In that initial conversation, which lasted well over an hour, he told me that he had recently published a book entitled African Soul Talk: When Politics Is Not Enough, consisting of his e-mail correspondence with Dumani Mandela, a grandson of Nelson Mandela, the first president of post-apartheid South Africa and iconic leader of
the resistance movement to apartheid. He also mentioned having completed his doctorate in law. I absorbed this information with a nod, and privately concluded that the South African Jewish establishment had selected the young man primarily for his secular credentials. I also decided that the new chief rabbi, who possessed a plummy English accent, was lacking “the right stuff,” the requisite toughness needed for the job.

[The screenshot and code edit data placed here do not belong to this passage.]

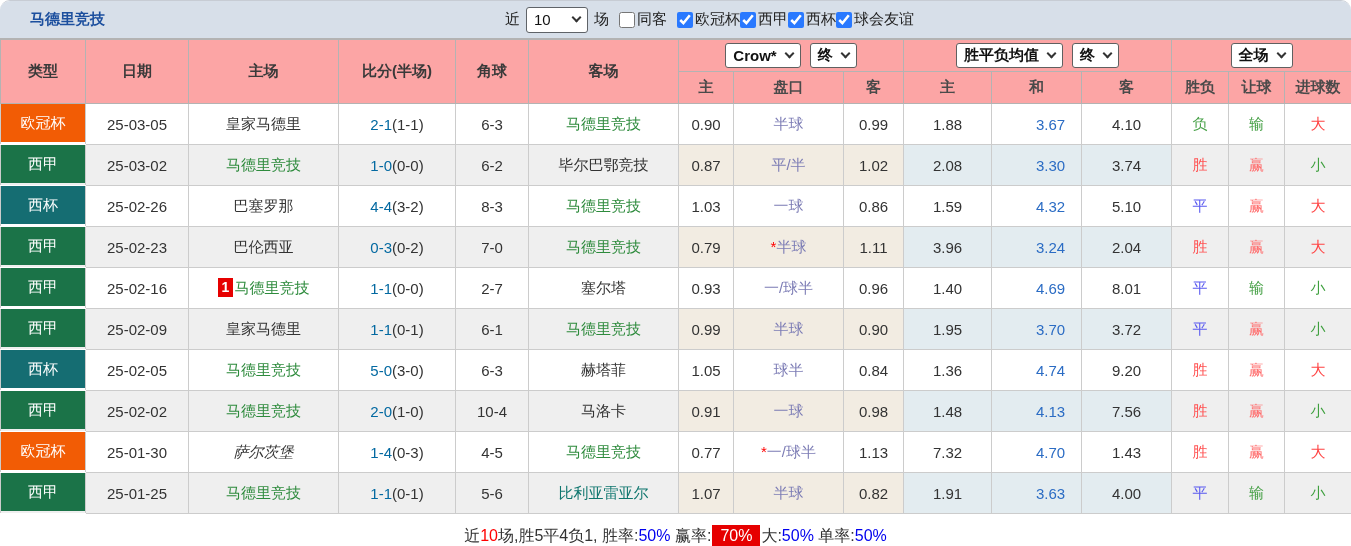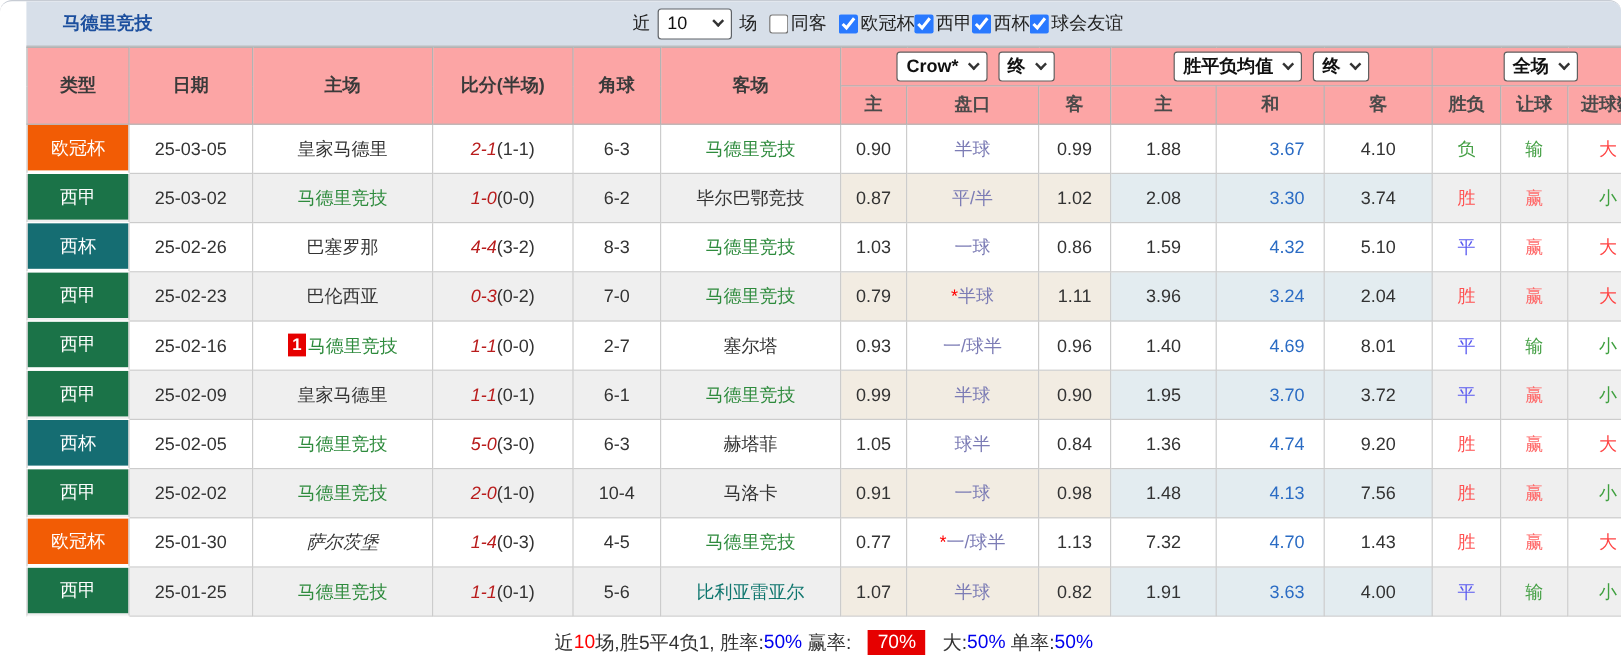"马德里竞技" .app { padding-left: 22px -> none }
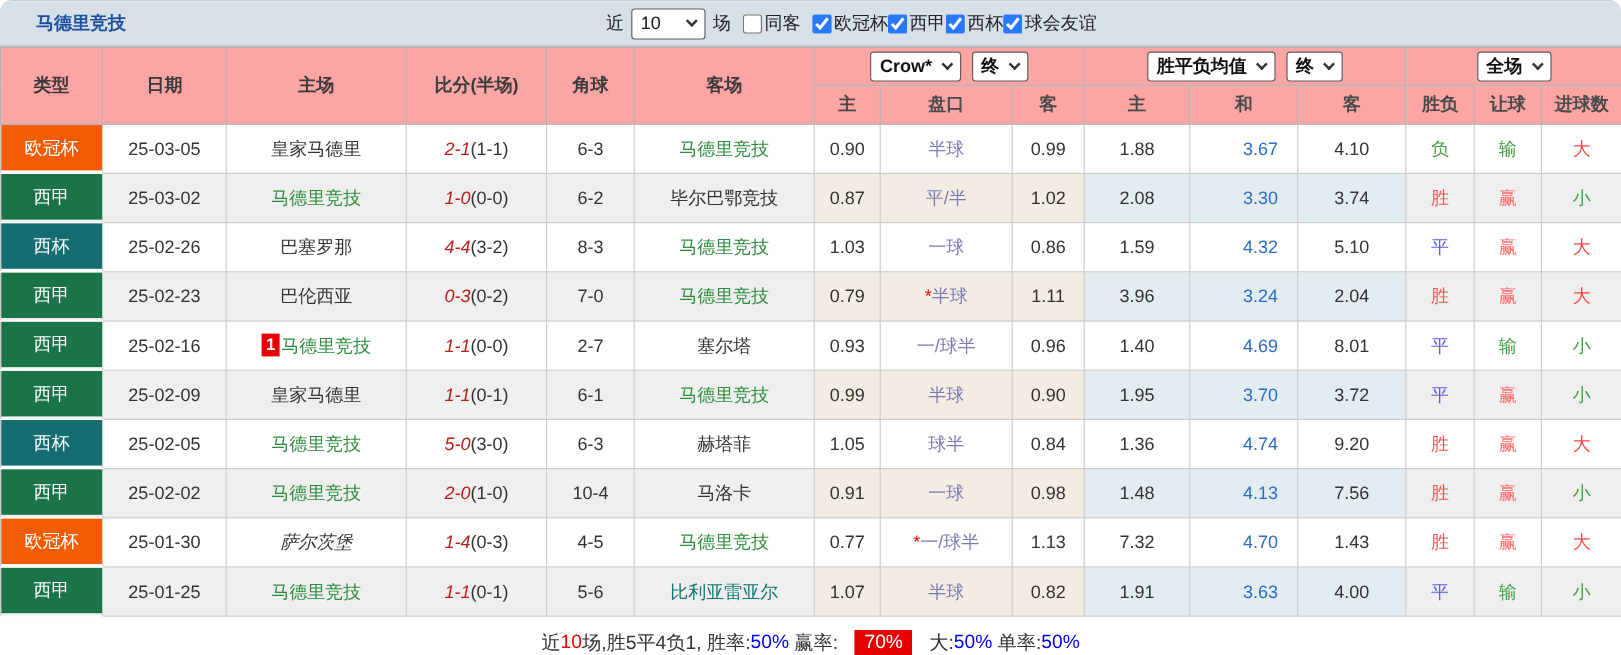"2-1" .score-m { color: #b91c1c -> #0369a1; font-style: italic -> none }
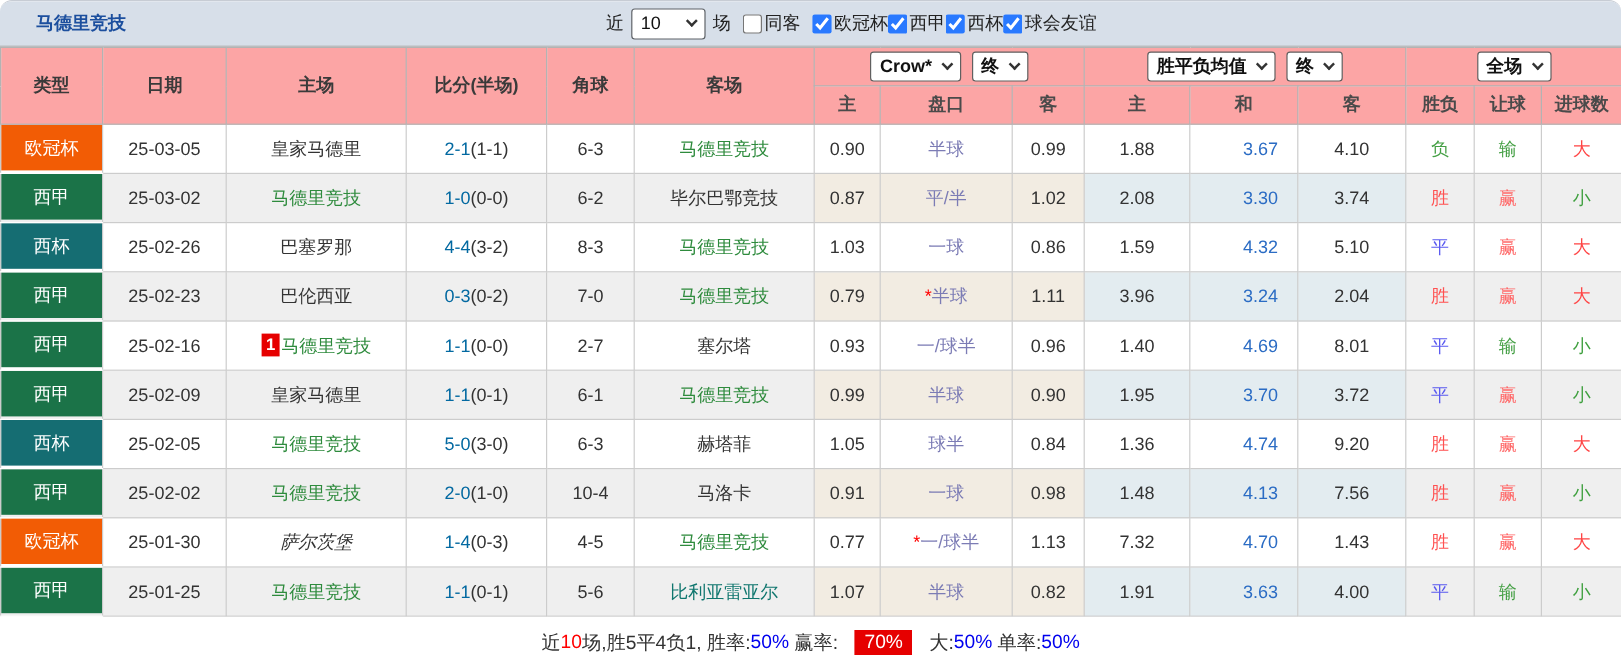"70%" .f-badge { margin: 0 14px -> 0 1px }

It was not long, however, before reports began to filter back from South Africa that made it clear I had badly misjudged his mettle. Indeed, hints that Rabbi Goldstein would prove a far tougher nut than some might have thought could be found in the speech given by his beloved rosh yeshivah, Rabbi Azriel Goldfein, at the new chief rabbi’s inauguration. Rabbi Goldfein enjoined the young yungerman — like Yosef, young in years but mature in wisdom — to “walk in front of your nation, to be their leader, not to follow them,” just as Moshe Rabbeinu asked Hashem to provide a successor “who will walk in front of the nation” (Bamidbar 27:17).
How closely the new chief rabbi had been listening soon became evident. After accepting an invitation to speak at a communal event marking the tenth anniversary of the assassination of Prime Minister Yitzchak Rabin, Rabbi Goldstein learned that an invitation to speak had also been tendered to a representative of South Africa’s small Reform community. He immediately withdrew from participating in the event rather than give any credence to the Reform movement by appearing on the same platform with one of its clergy.
Around the same time, he walked off the platform when a teenage girl from Johannesburg’s largest traditional Jewish high school got up to sing at a Yom HaShoah event. “It was obvious that a chief rabbi cannot simply remain passive to a public violation of halachah,” he later explained to me. Both actions drew a great deal of communal attention, much of it critical, and the new chief rabbi was accused of having broken communal unity and traditional South African standards of tolerance. But he was unfazed by such attacks. Over a leil Shabbos dinner at his home during my recent visit to South Africa, Rabbi Goldstein confided, “As a community we have become altogether too comfortable with kefirah. Were someone to start promoting Holocaust denial, we would protest vehemently. Yet we hear Hashem’s existence questioned or the Divine origin of Torah and remain silent.”